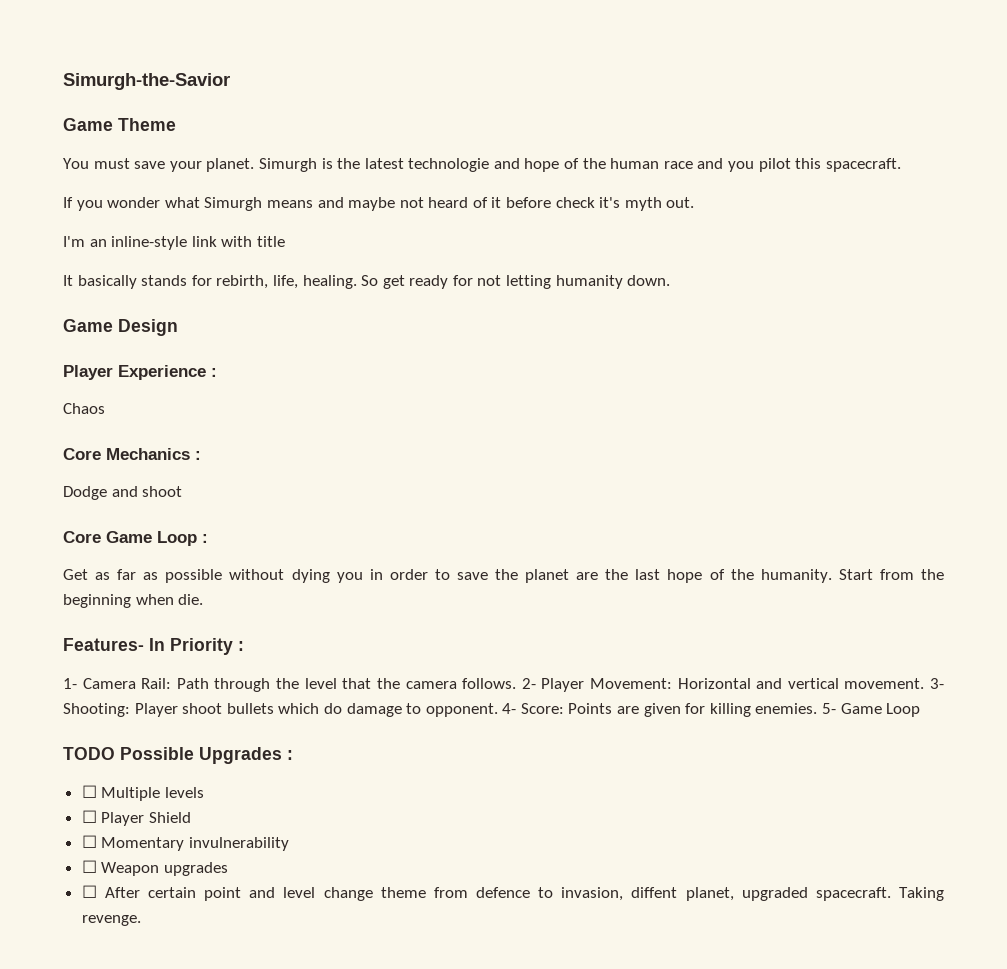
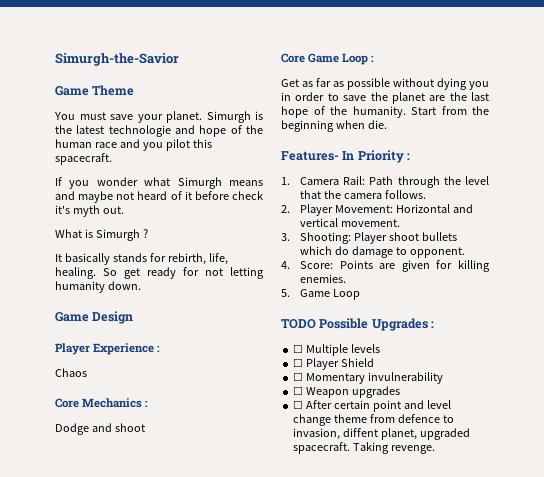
[63,236,285,250] I'm an inline-style link with title -> [55,229,148,241] What is Simurgh ?
[63,678,77,689] 1- -> [281,177,290,185] 1.
[521,678,536,689] 2- -> [281,205,290,213] // 2.
[929,678,944,689] 3- -> [281,233,290,241] // 3.
[502,703,517,714] 4- -> [281,261,290,269] // 4.
[822,703,837,714] 5- -> [281,289,290,297] // 5.

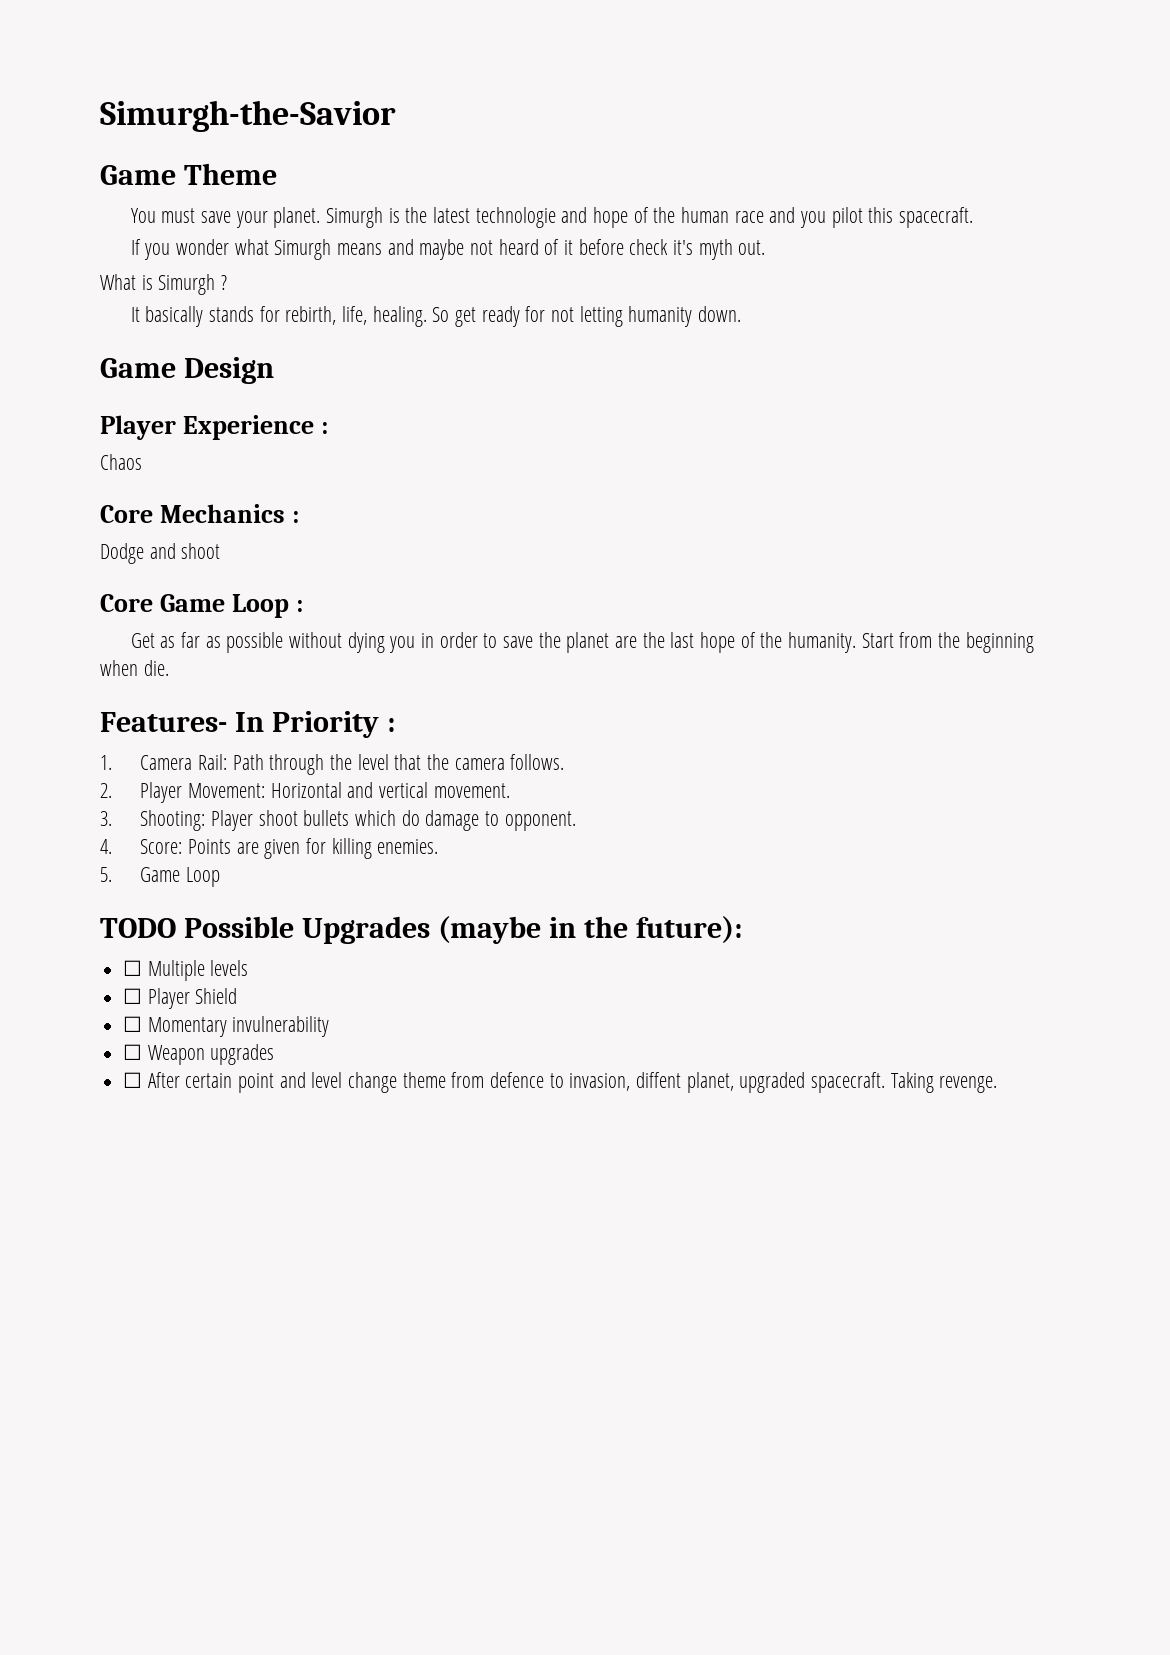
[431,321,435,328] : -> [437,916,742,944] (maybe in the future):

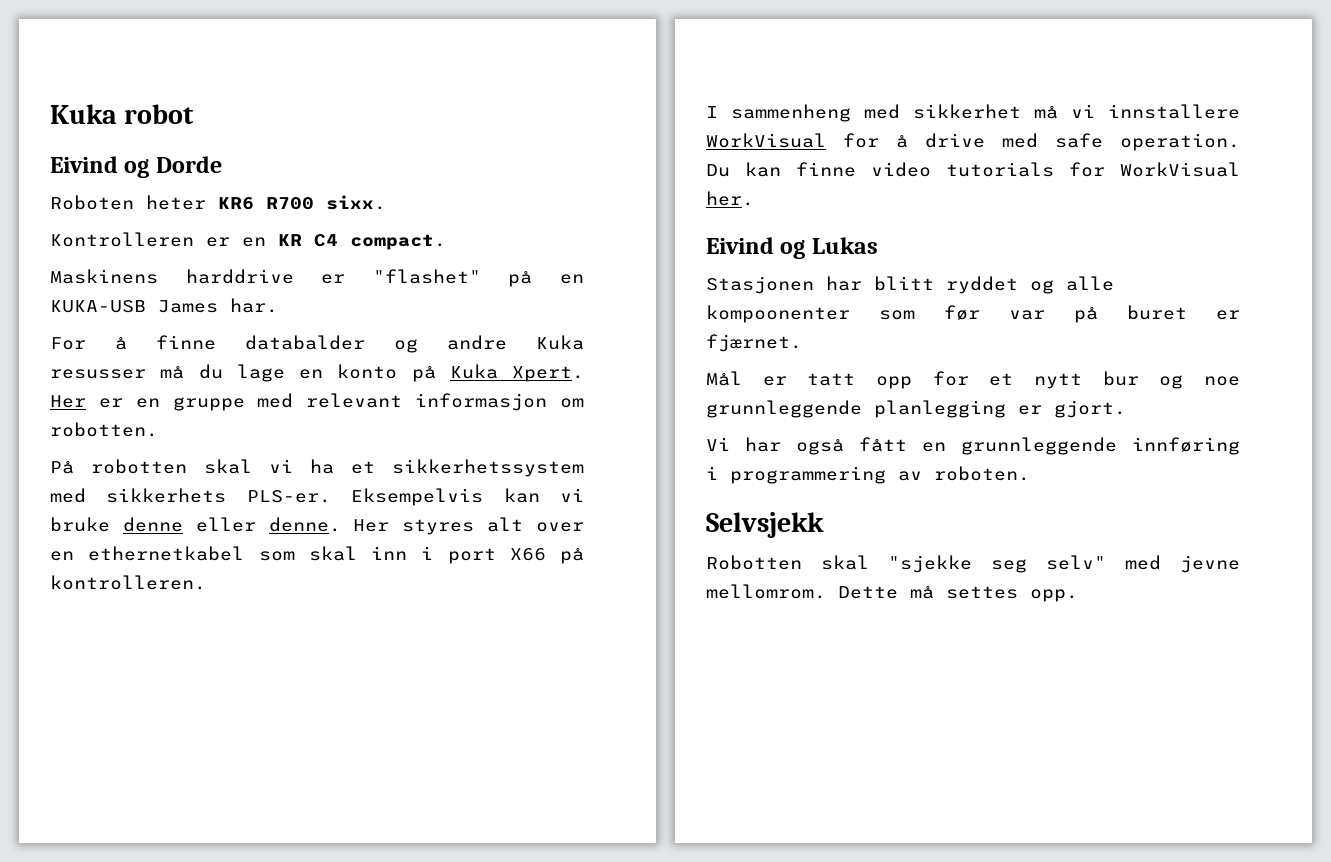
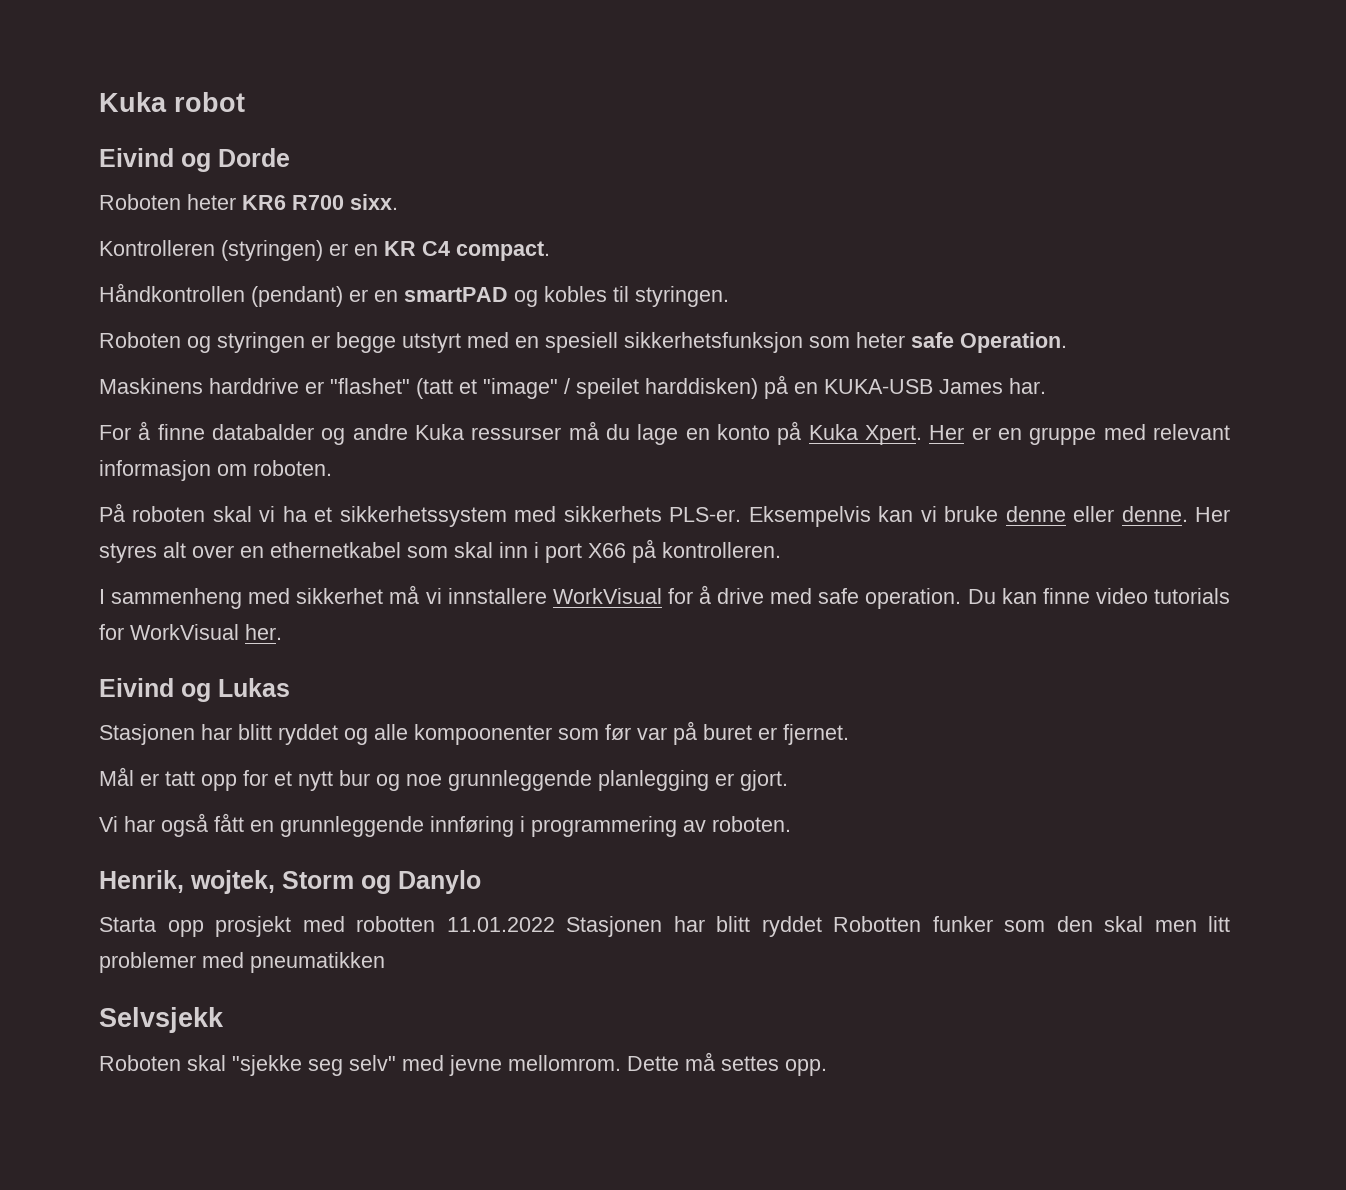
(194, 239) none -> [221,240,323,261] (styringen)
[50,269,481,284] Maskinens harddrive er "flashet" -> [99,283,729,307] [99,332,1067,353] [99,378,758,399] Håndkontrollen (pendant) er en smartPAD og kobles til styringen. // Roboten og styringen er begge utstyrt med en spesiell sikkerhetsfunksjon som heter safe Operation. // Maskinens harddrive er "flashet" (tatt et "image" / speilet harddisken)
[50,369,146,379] resusser -> [471,427,562,440] ressurser
[50,422,158,437] robotten. -> [253,460,332,476] roboten.
[91,459,187,474] robotten -> [132,506,206,522] roboten
[706,334,802,352] fjærnet. -> [783,724,849,745] fjernet.
(1030, 473) none -> [99,870,481,894] [99,916,1230,937] [99,952,385,973] // Henrik, wojtek, Storm og Danylo // Starta opp prosjekt med robotten 11.01.2022 Stasjonen har blitt ryddet Robotten funker som den skal men litt problemer med pneumatikken
[706,555,802,570] Robotten -> [99,1055,181,1071] Roboten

== What is expected ==
Your answer must be an exact transcription of the lines from the one containing "[706,334,802,352] fjærnet. ->" through the last line of the records above, and nothing else.

== Result for this task ==
[706,334,802,352] fjærnet. -> [783,724,849,745] fjernet.
(1030, 473) none -> [99,870,481,894] [99,916,1230,937] [99,952,385,973] // Henrik, wojtek, Storm og Danylo // Starta opp prosjekt med robotten 11.01.2022 Stasjonen har blitt ryddet Robotten funker som den skal men litt problemer med pneumatikken
[706,555,802,570] Robotten -> [99,1055,181,1071] Roboten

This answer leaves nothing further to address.